╭─ ENTRIES PROVIDED
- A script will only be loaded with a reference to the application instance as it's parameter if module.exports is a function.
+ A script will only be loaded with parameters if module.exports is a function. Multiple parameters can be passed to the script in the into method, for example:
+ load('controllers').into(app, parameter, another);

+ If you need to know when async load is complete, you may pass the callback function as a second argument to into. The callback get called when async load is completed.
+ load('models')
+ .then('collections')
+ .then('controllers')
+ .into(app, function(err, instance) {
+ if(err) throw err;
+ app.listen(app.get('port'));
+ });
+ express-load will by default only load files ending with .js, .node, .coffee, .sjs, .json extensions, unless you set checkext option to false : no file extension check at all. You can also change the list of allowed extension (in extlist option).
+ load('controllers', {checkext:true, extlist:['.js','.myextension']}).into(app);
╰─
╭─ ENTRIES PROVIDED
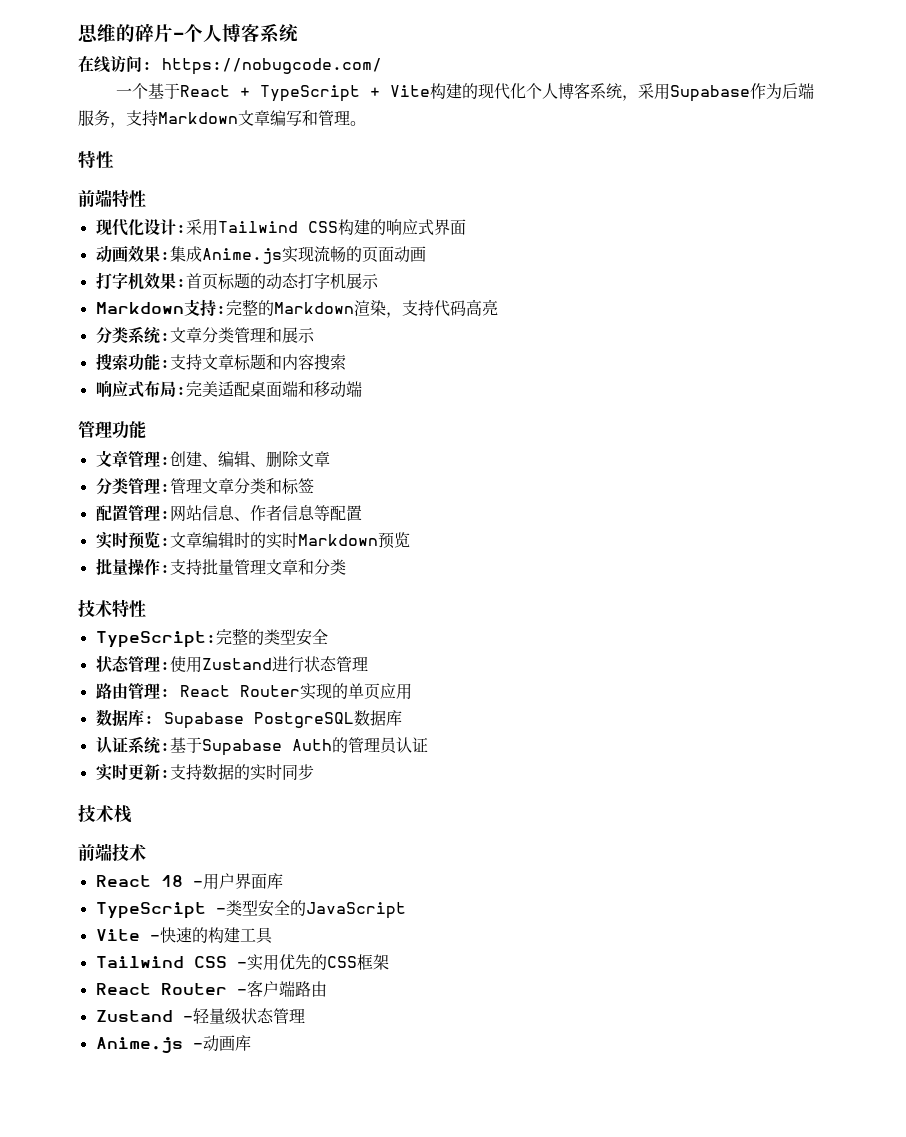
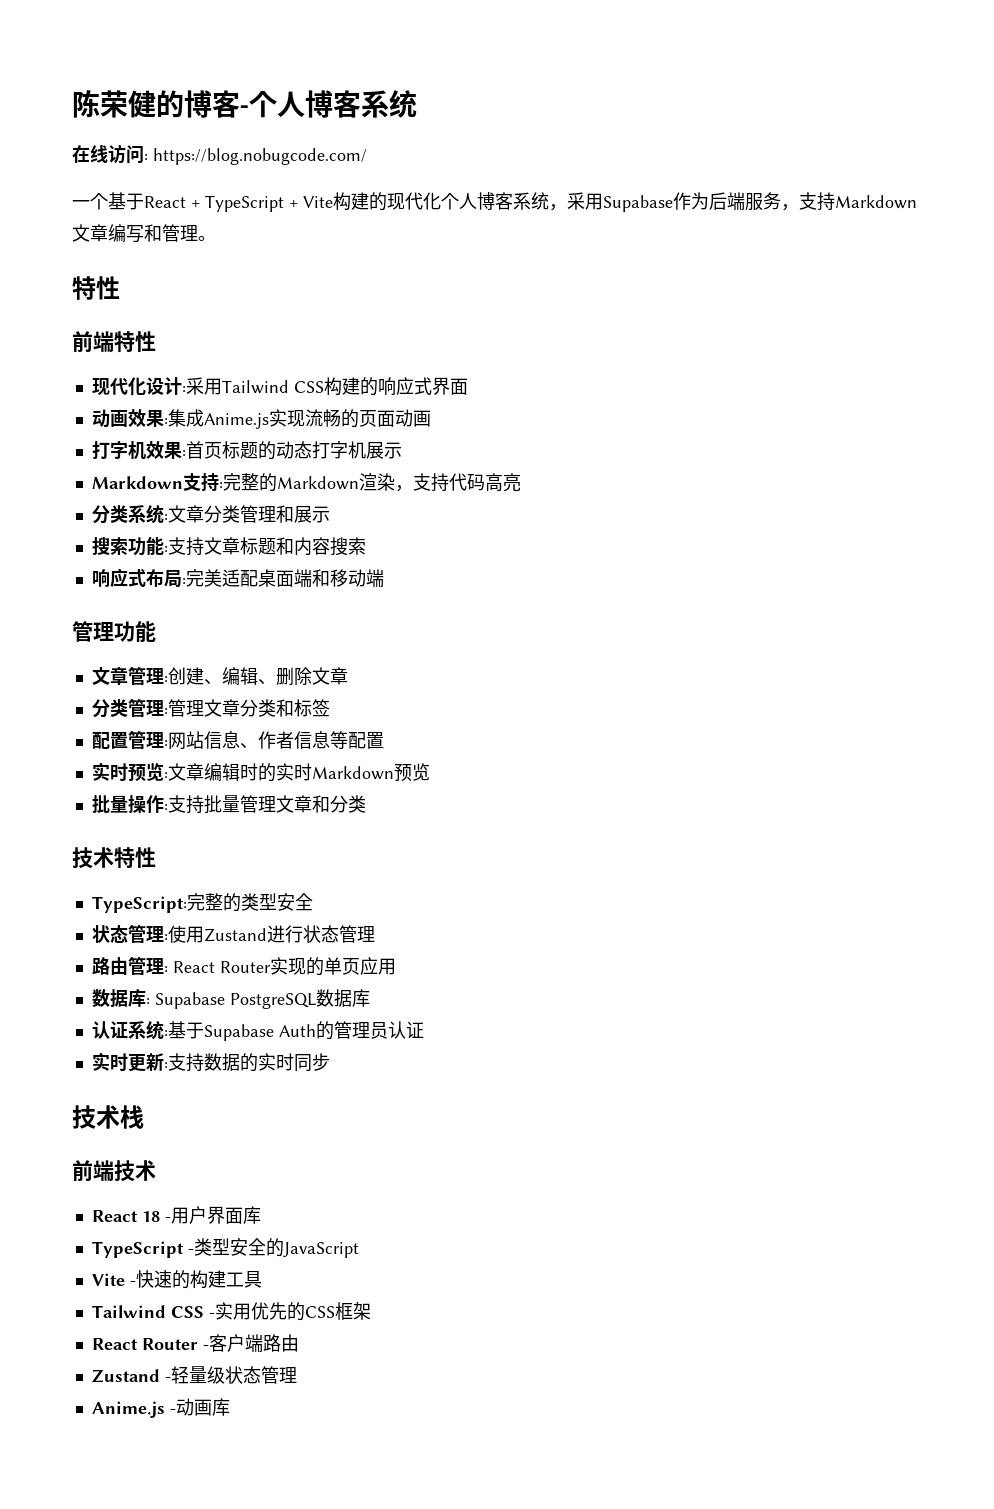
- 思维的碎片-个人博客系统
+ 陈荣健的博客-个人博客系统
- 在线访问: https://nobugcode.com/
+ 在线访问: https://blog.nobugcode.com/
╰─
▶ [YOUR OBJECTIVE] Your answer must be every line from the listing above that holds the string "controllers".

▶ [REPLY TO THE TASK]
+ load('controllers').into(app, parameter, another);
+ .then('controllers')
+ load('controllers', {checkext:true, extlist:['.js','.myextension']}).into(app);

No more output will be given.